Van Aert ne pouvait que lui rendre hommage : « Mathieu a montré à tout le monde qu'il était super fort. Il a placé une attaque puissante au bon moment. » Et personne n'est jamais revenu.
Objectif atteint
Van Aert est un rival de Van der Poel depuis toujours. « La première fois que j'ai couru contre Mathieu, j'avais peut-être 10 ans », raconte-t-il. Le Belge et le Néerlandais ont participé à de nombreux affrontements et partagé de nombreux prix. Tout récemment, Van Aert a été le témoin privilégié de la capacité de Van der Poel à bondir au moment opportun.
Cet hiver, le Belge a semblé avoir une longueur d'avance sur son rival néerlandais lors de leurs confrontations en cyclo-cross... mais c'est Van der Poel qui a remporté une victoire historique à Hoogerheide pour remporter son cinquième titre de Champion du Monde UCI de la discipline dans la catégorie Elite.
De retour sur la route, Van Aert se montrait plus impressionnant sur Tirreno-Adriatico.

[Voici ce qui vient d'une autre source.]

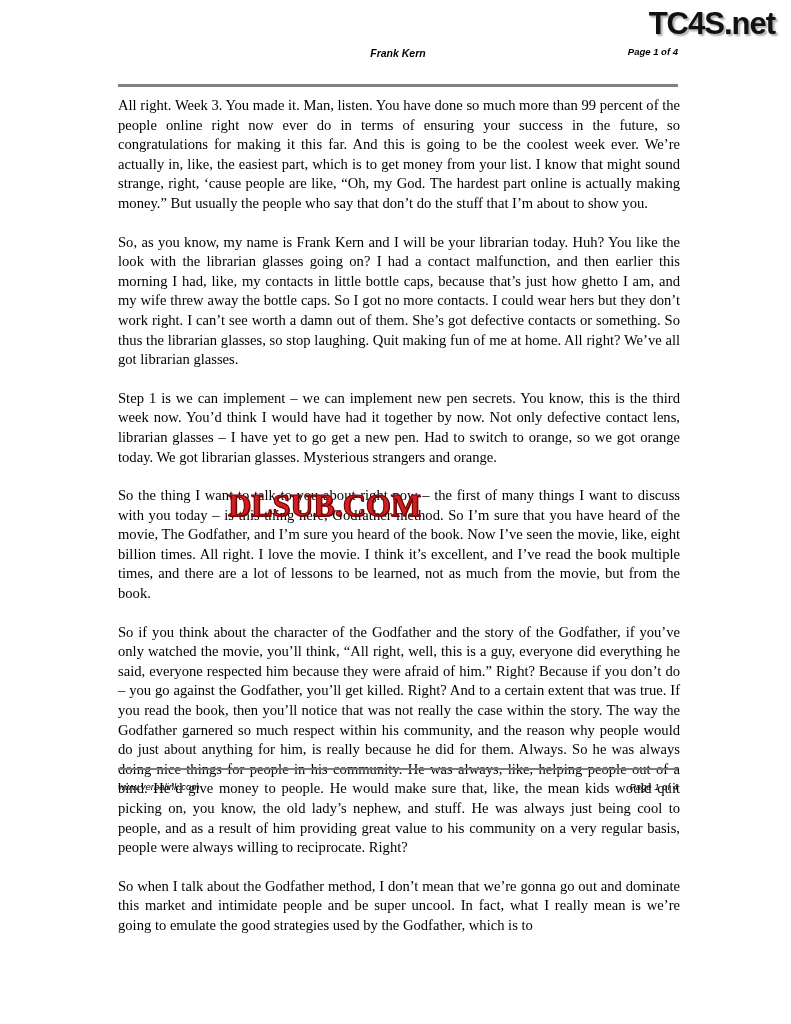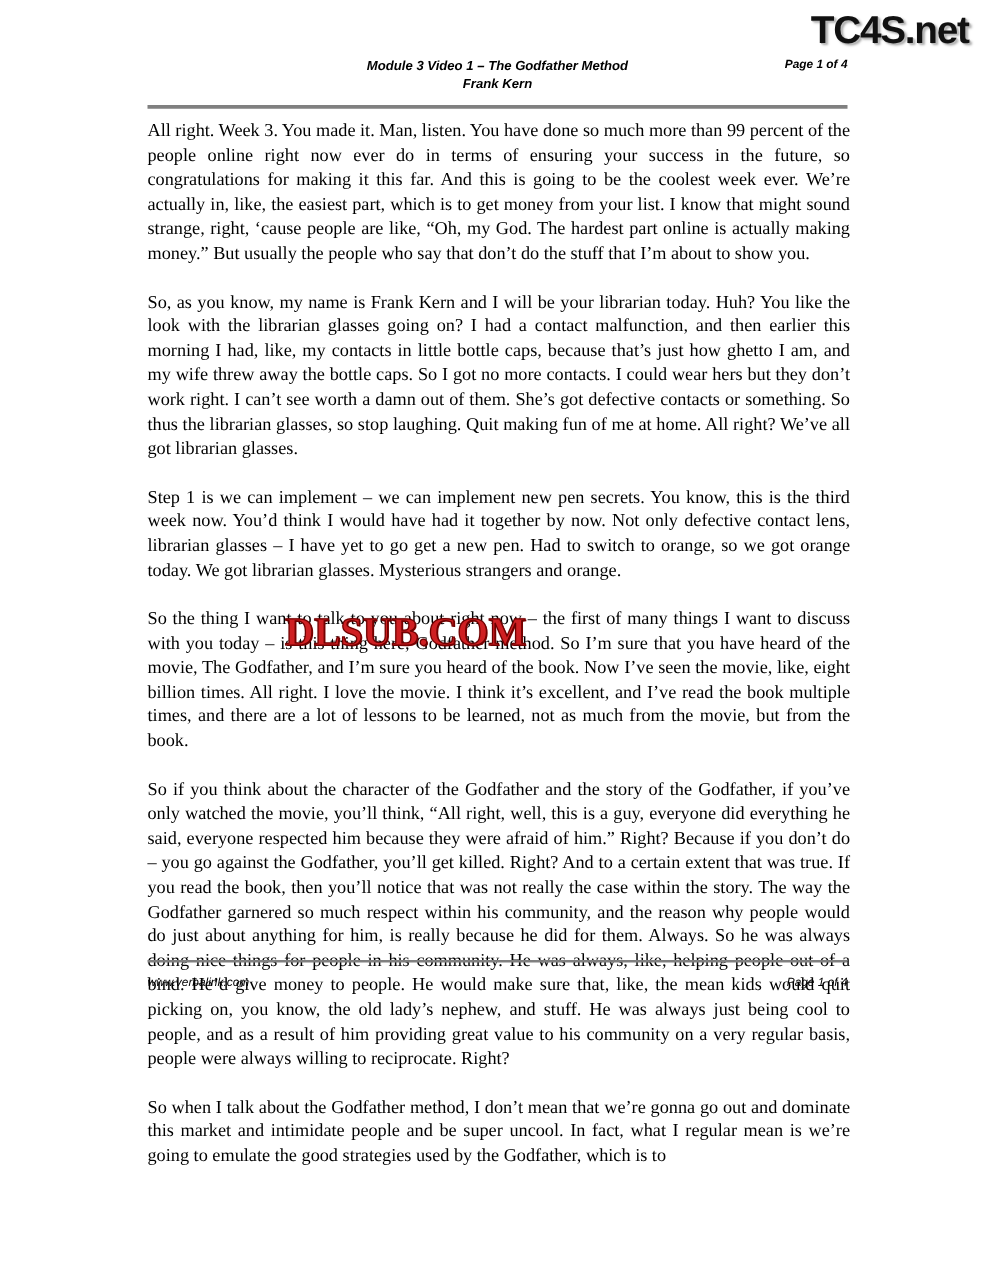"Module 3 Video 1 –" div { html: <div>Module 3 Video 1 – The Godfather Method</div> -> none }
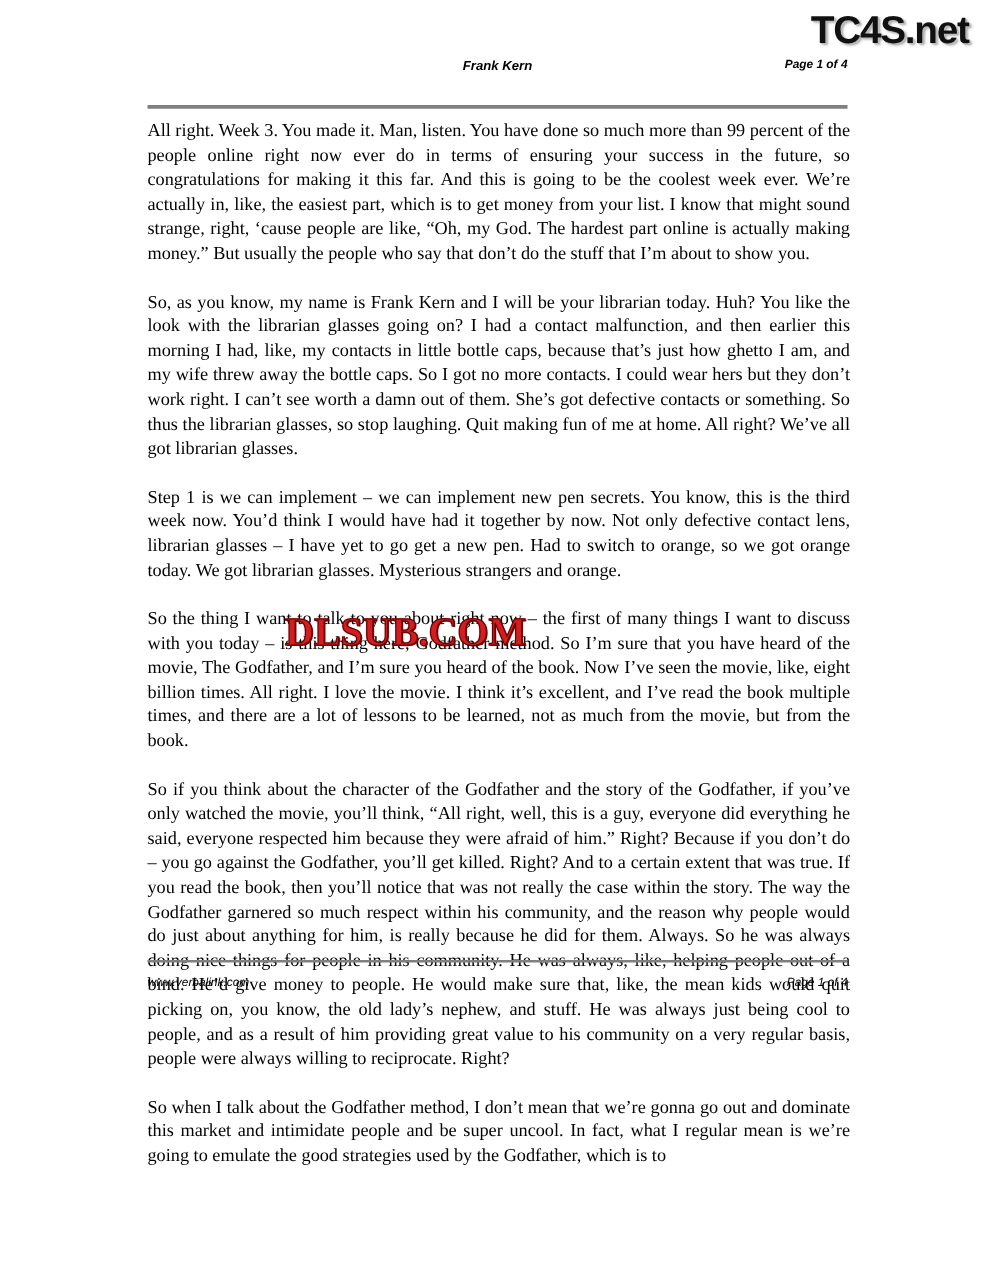"So when I talk about" p { text: regular -> really }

Mais une semaine plus tard, c'est Van der Poel qui s’est envolé vers la victoire sur le Poggio. « J'étais vraiment concentré sur cette course depuis que j'ai repris l'entraînement après les Mondiaux UCI de cyclo-cross, a expliqué le Néerlandais. J’avais besoin de quelques jours de course à Tirreno-Adriatico pour atteindre mon meilleur niveau et, aujourd'hui, je pense que c'était mon meilleur niveau. »
Van der Poel va maintenant profiter de cette forme pour le reste de sa campagne de Classiques et tout particulièrement sur le Tour des Flandres (2 avril) et Paris-Roubaix (9 avril). La victoire dans le nord de la France lui a échappé jusqu'à présent (3e en 2021 et 9e en 2022). Mais quand « MVDP » se fixe un objectif, il semble qu'il ne le rate plus.